The Bag

There’s quite a bit of economic turmoil these days. It’s not clear what’s going on. Neil Cavuto says that “the world has no money and right now the emperor has no clothes”. I don’t think things are quite that bad, but I would like to give you my take on The Mysterious Future.

Consumption and Production

Let me begin by pointing out that it’s sort of strange that government deficits are a problem at all. In a macroeconomic sense, everything that’s consumed is produced. This makes talk of “unsustainable deficits” a little hard to puzzle out: the world is producing X, and the world is consuming X, so what’s the problem? Aren’t we really just talking about accounting?

Well, no. What we’re looking at is an unsustainable distribution of consumption.

Stuff

A government runs a deficit when it pays out more than it takes in. If it pays out P in payments and takes in R in revenues, it will run a deficit D equal to (P – R). Rather than think of P, R, and D as sums of money, I want to suggest that we think of them as quantities of stuff. People and firms work to produce food, software, gauze, Porsches, and cellphones, and then the government takes some of them (roughly speaking: R) and gives them to other people and firms as either transfer payments, or compensation for other goods and services (roughly speaking: P).

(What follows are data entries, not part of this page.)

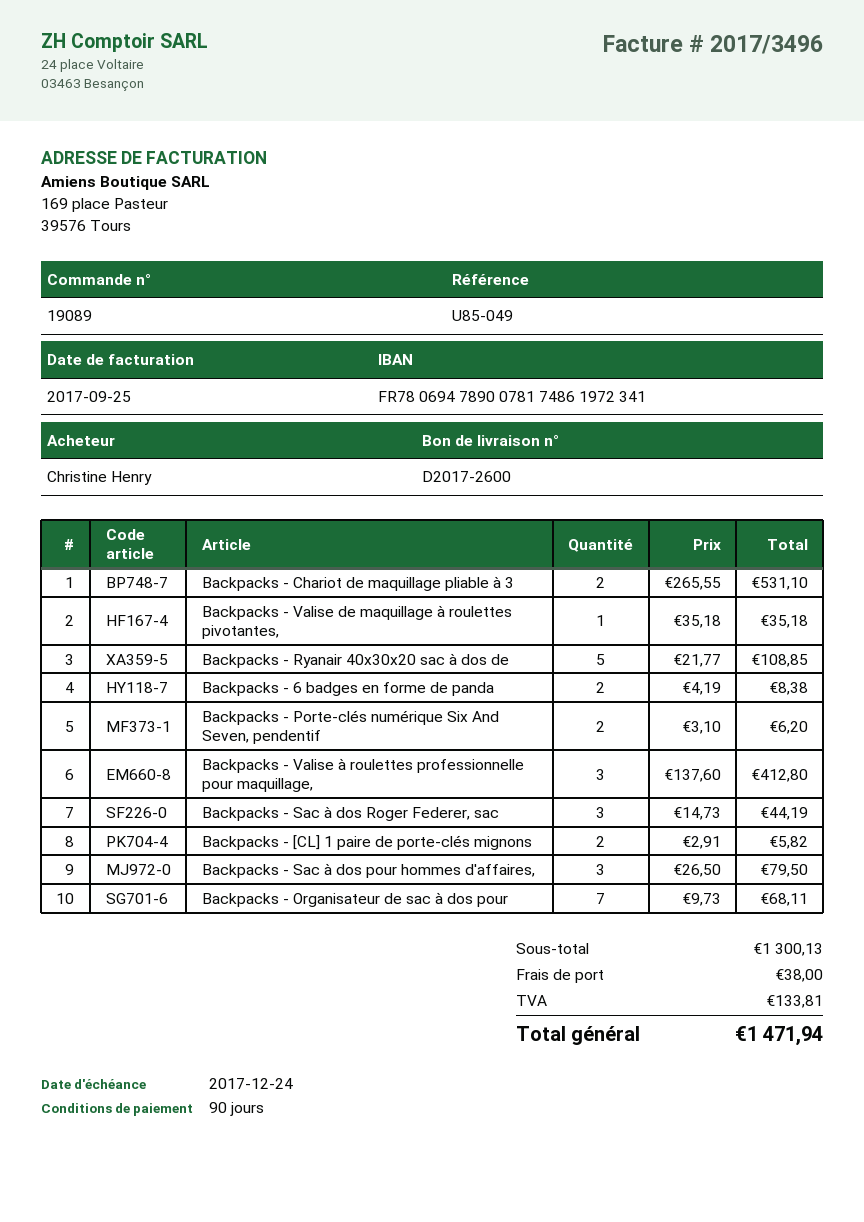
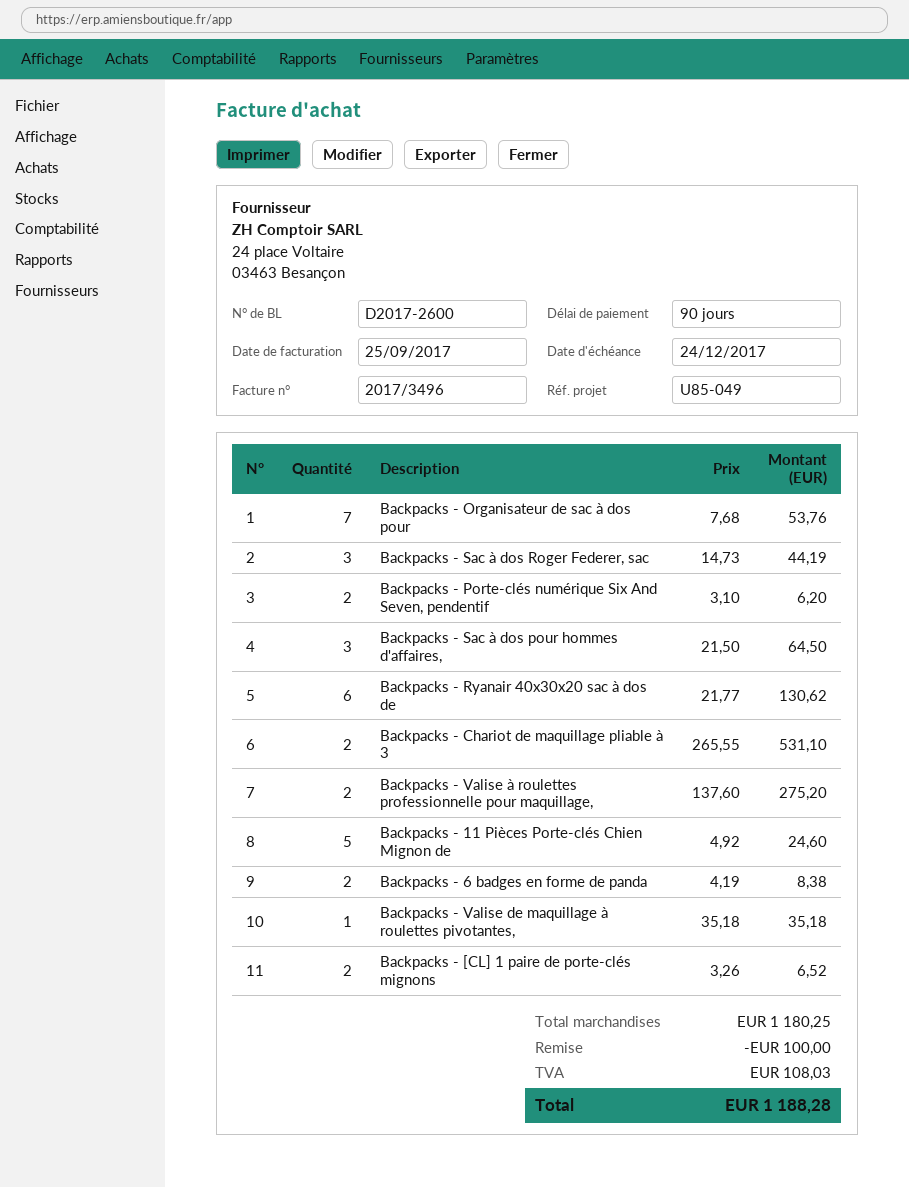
Backpacks - Ryanair 40x30x20 sac à dos de: 5 x 21.77 = 108.85 -> 6 x 21.77 = 130.62
Backpacks - Valise à roulettes professionnelle pour maquillage,: 3 x 137.60 = 412.80 -> 2 x 137.60 = 275.20
Backpacks - [CL] 1 paire de porte-clés mignons: 2 x 2.91 = 5.82 -> 2 x 3.26 = 6.52
Backpacks - Sac à dos pour hommes d'affaires,: 3 x 26.50 = 79.50 -> 3 x 21.50 = 64.50
Backpacks - Organisateur de sac à dos pour: 7 x 9.73 = 68.11 -> 7 x 7.68 = 53.76
Backpacks - 11 Pièces Porte-clés Chien Mignon de: none -> 5 x 4.92 = 24.60
subtotal: 1300.13 -> 1180.25
discount: none -> 100.00
shipping: 38.00 -> none
tax: 133.81 -> 108.03
total: 1471.94 -> 1188.28

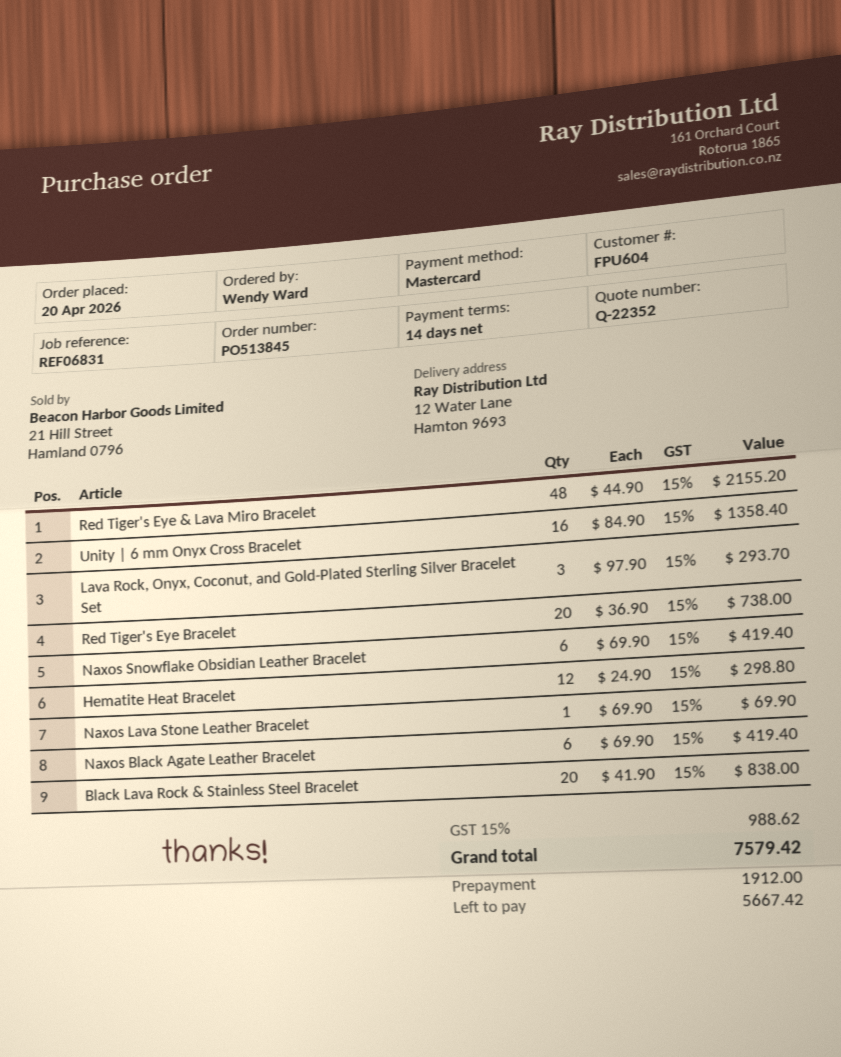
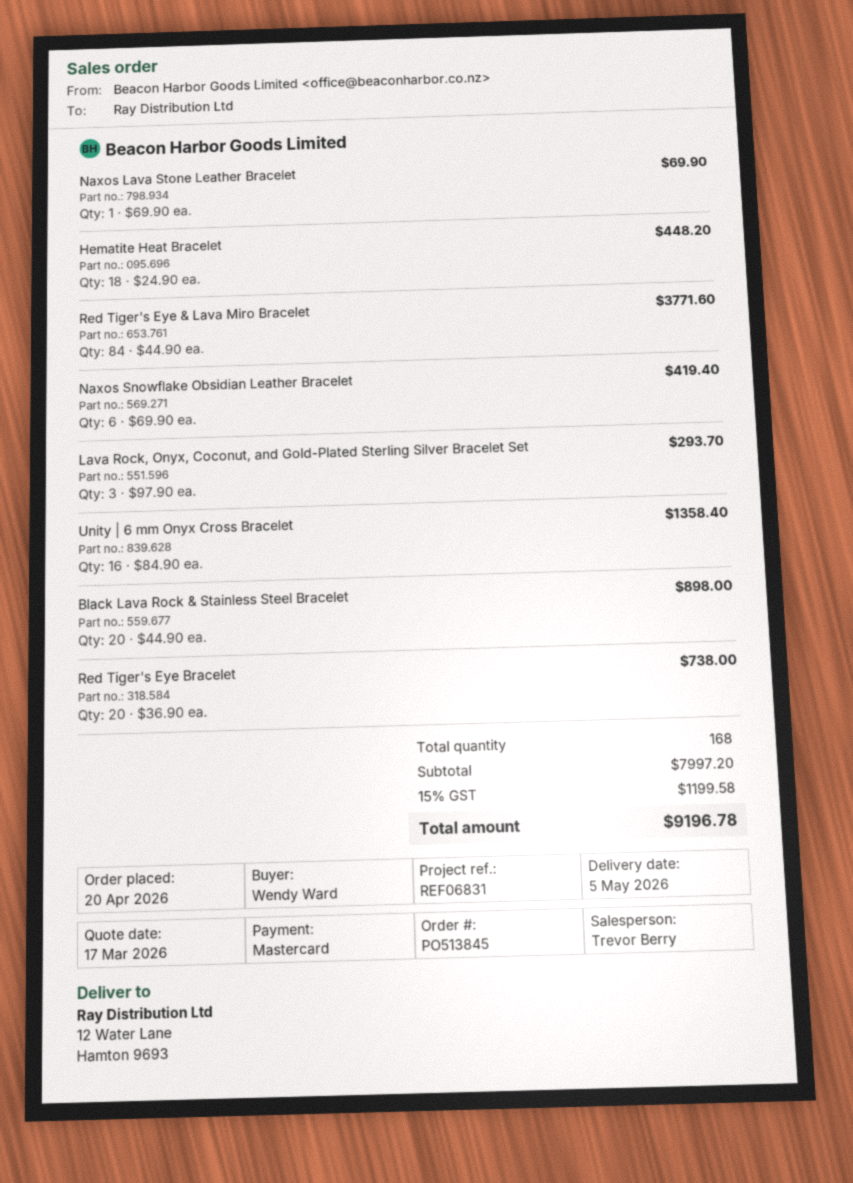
Red Tiger's Eye & Lava Miro Bracelet: 48 x 44.90 = 2155.20 -> 84 x 44.90 = 3771.60
Hematite Heat Bracelet: 12 x 24.90 = 298.80 -> 18 x 24.90 = 448.20
Naxos Black Agate Leather Bracelet: 6 x 69.90 = 419.40 -> none
Black Lava Rock & Stainless Steel Bracelet: 20 x 41.90 = 838.00 -> 20 x 44.90 = 898.00
tax: 15% = 988.62 -> 15% = 1199.58
total: 7579.42 -> 9196.78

Once we start thinking in terms of concrete stuff, we can (I think) ask slightly more concrete questions about how deficits work. How can a government that only takes in R stuff pay out P stuff? It can’t just create it, as it does fiat money, so it must be borrowing the difference D in some way.

Borrowing

Governments borrow by selling bonds, with which they trade a promise of (more) stuff tomorrow in exchange for (actual) stuff today. They use the actual stuff to make up the difference between P and R. This can go on indefinitely; in fact, it’s not even a problem so long as the government can make good on its promises. In a magical, unicorn-filled world in which country A’s output doubled every year, thereby doubling government A’s tax revenue every year, government A could run 20% deficits forever, because its promises of repayment would always be credible.

Incredible

Deficit regimes collapse when lenders come to believe that a government’s promises are incredible. They might believe that the government will flatly refuse to pay them what it has promised, or they might believe that it will cheat them out of the promised stuff by inflating its currency. In either case, they will refuse to lend. (Note that this belief may or may not be triggered by an actual default.) When people speak of “unsustainable deficits”, what they are really discussing are “soon-to-be incredible promises”.

Distribution

Once a country’s promises of repayment become non-credible, it can’t borrow any more stuff. At that point, the gap between P and R must slam shut; in practice, P must collapse, since it takes a long time (relatively speaking) to increase R, whereas lenders can turn off their flow of stuff overnight.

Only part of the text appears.